В журнале „Красная новь“ напечатана моя повесть „Впрок“. Написана она более года тому назад. Товарищи из рапповского руководства оценили эту мою работу как идеологически крайне вредную. Перечитав свою повесть, я многое передумал; я заметил в ней то, что было в период работы незаметно для меня самого и явно для всякого пролетарского человека — кулацкий дух, дух иронии, двусмысленности, ухищрений, ложной стилистики и т. д. Получилась действительно губительная работа, ибо ее только и можно истолковать как во вред колхозному движению. Но колхозное движение — это самый драгоценный, самый, так сказать, „трудный“ продукт революции. Этот продукт, как ребенок, требует огромного чуткого внимания даже при одном только приближении к нему. У меня же, коротко говоря, получилась какая-то контрреволюционная пропаганда (первичные намерения автора не меняют дела — важен результат). Вам я пишу это прямо, хотя тоска не покидает меня.
Я увидел, что товарищи из РАППа — правы, что я заблудился и погибаю.
Теперь рапповская критика объяснила мне, что „Впрок“ есть вредное произведение для‘колхозов, для той политики, которая служит надеждой для всех трудящихся крестьян во всем мире. Зная, что вы стоите во главе этой политики, что в ней, в политике партии, заключена работа [45]о миллионах, я оставляю в стороне всякую заботу о своей личности и стараюсь найти способ, каким можно уменьшить вред от опубликования повести „Впрок“. Этот способ состоит в написании и опубликовании такого произведения, которое бы принесло идеологической и художественной пользы для пролетарского читателя в десять раз больше, чем тот вред, та деморализующая контрреволюционная ирония, которые объективно содержатся во „Впроке“.

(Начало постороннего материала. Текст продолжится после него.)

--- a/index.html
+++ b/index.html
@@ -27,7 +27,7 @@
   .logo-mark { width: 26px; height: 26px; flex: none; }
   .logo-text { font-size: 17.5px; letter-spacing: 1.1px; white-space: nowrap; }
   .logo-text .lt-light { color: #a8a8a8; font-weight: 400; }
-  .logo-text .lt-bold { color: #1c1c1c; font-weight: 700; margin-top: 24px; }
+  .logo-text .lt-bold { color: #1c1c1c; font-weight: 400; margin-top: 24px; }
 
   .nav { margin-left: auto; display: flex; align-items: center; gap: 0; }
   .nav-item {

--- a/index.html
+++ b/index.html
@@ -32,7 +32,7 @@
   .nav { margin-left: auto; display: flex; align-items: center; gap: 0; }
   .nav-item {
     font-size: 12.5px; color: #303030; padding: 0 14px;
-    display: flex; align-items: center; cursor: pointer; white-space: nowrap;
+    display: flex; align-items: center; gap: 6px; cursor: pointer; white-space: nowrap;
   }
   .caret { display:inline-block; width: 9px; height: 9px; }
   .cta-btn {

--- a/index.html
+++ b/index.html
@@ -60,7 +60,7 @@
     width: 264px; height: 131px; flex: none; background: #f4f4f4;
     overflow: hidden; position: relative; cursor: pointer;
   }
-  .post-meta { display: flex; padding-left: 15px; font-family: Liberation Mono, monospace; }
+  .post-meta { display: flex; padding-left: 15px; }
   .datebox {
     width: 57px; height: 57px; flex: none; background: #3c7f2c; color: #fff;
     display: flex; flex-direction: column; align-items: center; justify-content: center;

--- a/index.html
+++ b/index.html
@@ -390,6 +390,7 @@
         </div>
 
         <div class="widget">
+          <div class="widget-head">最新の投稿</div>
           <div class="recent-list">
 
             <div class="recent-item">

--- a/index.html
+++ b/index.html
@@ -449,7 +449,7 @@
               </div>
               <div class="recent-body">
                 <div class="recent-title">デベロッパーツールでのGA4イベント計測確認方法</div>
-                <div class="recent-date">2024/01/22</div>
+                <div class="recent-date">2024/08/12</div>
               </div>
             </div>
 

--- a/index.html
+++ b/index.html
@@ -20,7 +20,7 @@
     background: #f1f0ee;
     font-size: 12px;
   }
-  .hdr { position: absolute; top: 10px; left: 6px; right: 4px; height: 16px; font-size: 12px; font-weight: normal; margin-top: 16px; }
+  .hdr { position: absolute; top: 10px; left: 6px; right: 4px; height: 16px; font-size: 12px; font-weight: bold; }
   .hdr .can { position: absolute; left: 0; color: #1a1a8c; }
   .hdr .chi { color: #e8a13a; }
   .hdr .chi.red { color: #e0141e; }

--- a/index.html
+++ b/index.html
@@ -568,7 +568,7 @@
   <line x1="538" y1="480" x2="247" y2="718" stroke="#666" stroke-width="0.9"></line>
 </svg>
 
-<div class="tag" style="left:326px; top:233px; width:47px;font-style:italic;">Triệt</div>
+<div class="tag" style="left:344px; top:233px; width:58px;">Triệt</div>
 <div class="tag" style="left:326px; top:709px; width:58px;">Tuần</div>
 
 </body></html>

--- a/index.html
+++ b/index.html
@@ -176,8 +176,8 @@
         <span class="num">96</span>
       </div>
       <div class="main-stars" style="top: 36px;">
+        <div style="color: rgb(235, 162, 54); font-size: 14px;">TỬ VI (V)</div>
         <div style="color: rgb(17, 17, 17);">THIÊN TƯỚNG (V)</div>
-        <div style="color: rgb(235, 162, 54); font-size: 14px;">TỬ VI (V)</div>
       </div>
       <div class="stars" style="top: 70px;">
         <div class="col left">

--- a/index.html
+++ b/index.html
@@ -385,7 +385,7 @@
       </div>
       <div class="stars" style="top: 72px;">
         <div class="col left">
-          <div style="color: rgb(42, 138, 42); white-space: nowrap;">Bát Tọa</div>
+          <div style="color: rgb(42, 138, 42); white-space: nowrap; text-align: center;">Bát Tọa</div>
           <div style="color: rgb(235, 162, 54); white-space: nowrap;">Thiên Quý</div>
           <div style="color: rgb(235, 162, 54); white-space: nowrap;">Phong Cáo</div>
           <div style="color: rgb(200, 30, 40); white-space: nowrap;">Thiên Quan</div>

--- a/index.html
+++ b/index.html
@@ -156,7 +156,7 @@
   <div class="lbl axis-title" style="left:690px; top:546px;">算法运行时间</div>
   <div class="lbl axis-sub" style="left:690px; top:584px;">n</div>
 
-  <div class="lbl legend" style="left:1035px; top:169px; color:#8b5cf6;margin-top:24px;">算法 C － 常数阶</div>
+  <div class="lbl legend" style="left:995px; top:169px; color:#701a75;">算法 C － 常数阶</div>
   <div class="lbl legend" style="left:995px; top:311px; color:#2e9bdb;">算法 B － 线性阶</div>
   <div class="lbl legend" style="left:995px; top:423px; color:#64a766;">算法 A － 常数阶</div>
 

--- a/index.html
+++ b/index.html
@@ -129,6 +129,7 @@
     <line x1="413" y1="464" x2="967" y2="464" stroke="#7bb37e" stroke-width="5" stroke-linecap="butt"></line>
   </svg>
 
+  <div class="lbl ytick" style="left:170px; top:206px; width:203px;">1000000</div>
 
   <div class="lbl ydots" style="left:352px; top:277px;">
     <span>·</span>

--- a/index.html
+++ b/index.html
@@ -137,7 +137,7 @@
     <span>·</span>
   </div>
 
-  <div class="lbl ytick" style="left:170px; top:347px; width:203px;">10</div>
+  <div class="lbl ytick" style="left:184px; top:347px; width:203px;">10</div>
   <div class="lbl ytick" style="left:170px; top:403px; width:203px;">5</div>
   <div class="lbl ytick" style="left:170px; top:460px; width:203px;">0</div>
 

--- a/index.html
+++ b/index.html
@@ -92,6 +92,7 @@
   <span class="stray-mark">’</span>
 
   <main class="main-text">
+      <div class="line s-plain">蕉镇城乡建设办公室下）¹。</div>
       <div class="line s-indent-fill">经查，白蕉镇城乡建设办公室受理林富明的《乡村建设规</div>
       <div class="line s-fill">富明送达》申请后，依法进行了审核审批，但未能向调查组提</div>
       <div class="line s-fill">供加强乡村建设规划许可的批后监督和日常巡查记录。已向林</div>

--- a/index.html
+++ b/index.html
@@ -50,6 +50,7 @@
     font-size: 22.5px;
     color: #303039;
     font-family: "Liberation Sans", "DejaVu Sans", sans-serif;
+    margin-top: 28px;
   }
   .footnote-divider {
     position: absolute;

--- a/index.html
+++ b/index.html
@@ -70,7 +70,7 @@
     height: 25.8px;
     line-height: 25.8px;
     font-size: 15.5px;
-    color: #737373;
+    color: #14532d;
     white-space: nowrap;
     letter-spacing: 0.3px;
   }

Вся моя забота — в уменьшении вреда от моей прошлой литературной деятельности. Над этим я работаю с осени прошлого года, но теперь я должен удесятерить усилия, ибо единственный выход находится в такой работе, которая искупила бы вред от „Впрока“. Кроме этого главного дела, я напишу заявление в печать, в котором сделаю признание губительных ошибок своей литературной работы — и так, чтобы другим страшно стало, чтобы ясно было, что какое бы то ни было выступление, объективно вредящее пролетариату, есть подлость, и подлость особо гнусная, если ее делает пролетарский человек.